:: Task to carry out ::
Set each record down exactly, excluding all images.

(Version comparison data)
++++++++

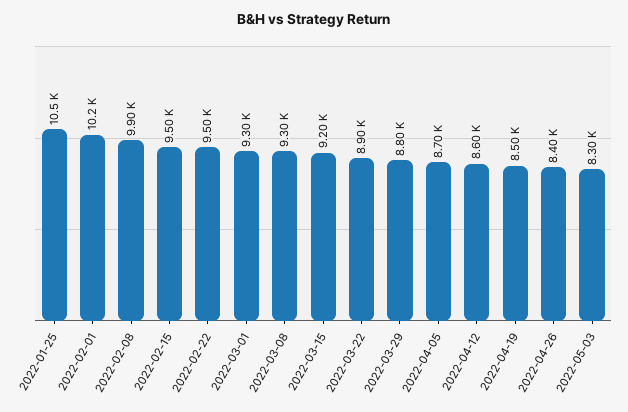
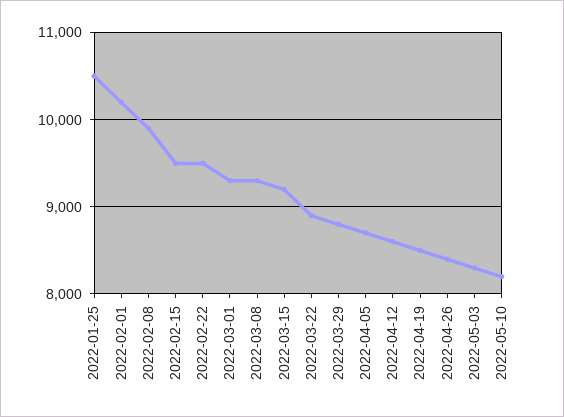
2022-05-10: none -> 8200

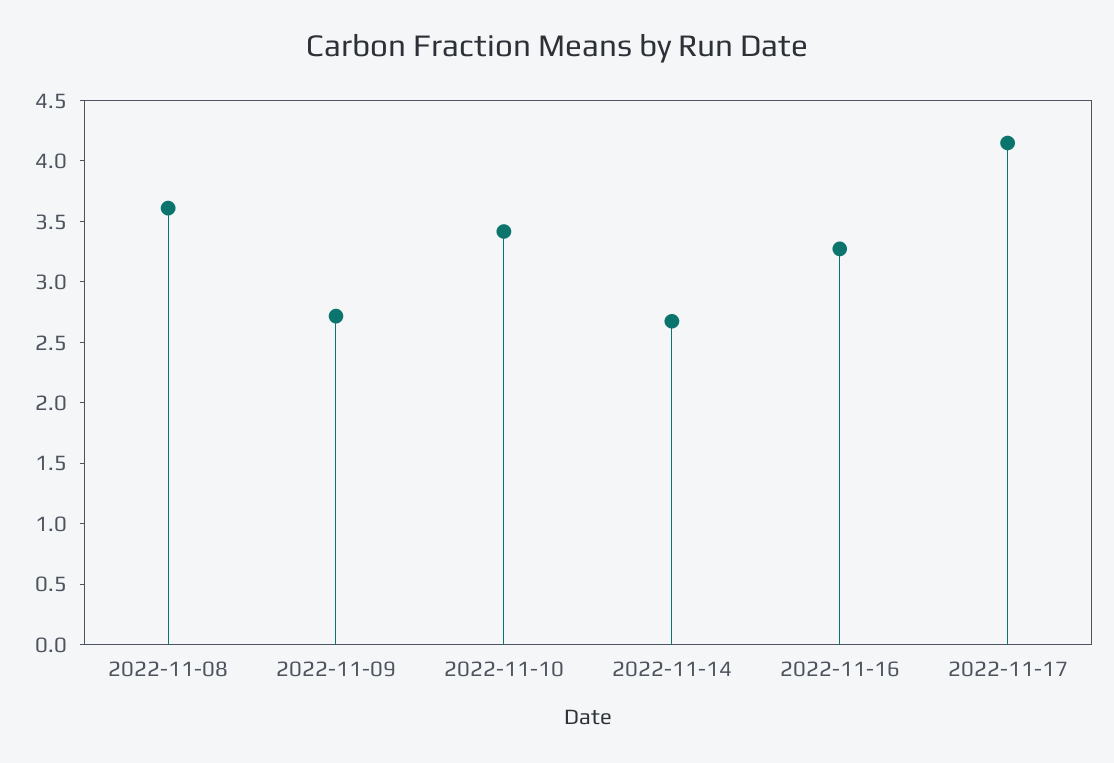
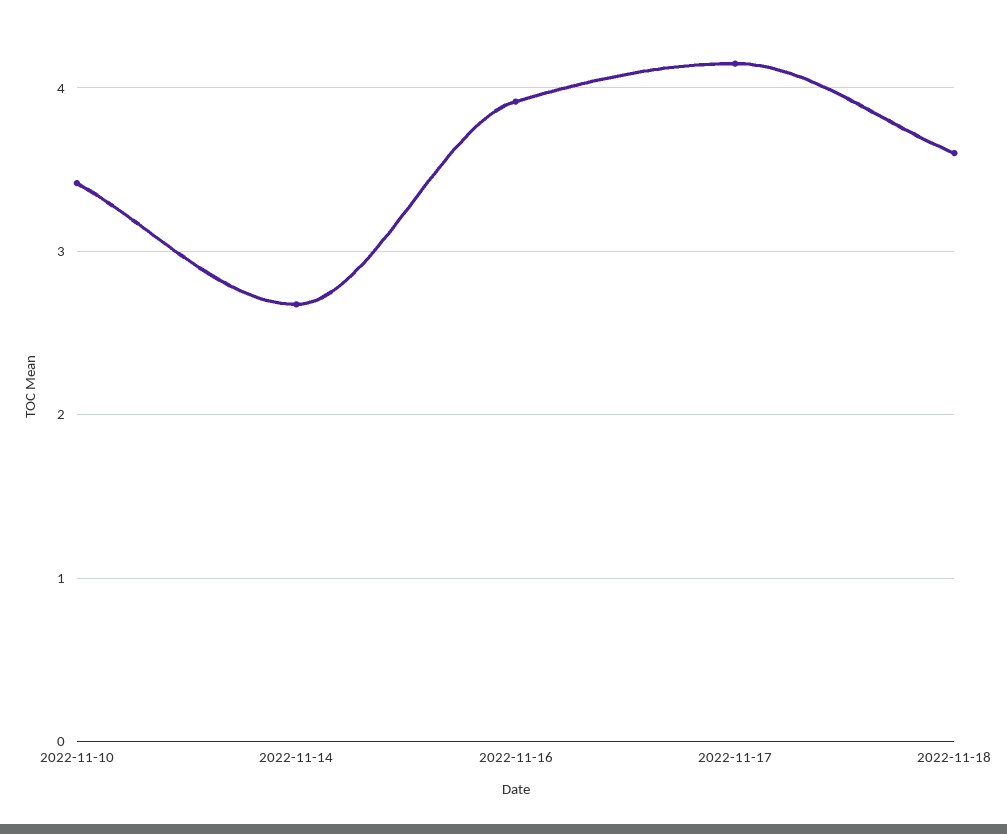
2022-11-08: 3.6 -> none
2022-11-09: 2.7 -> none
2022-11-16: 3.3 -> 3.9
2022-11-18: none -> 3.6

++++++++

:: Exercise answer ::
2022-05-10: none -> 8200

2022-11-08: 3.6 -> none
2022-11-09: 2.7 -> none
2022-11-16: 3.3 -> 3.9
2022-11-18: none -> 3.6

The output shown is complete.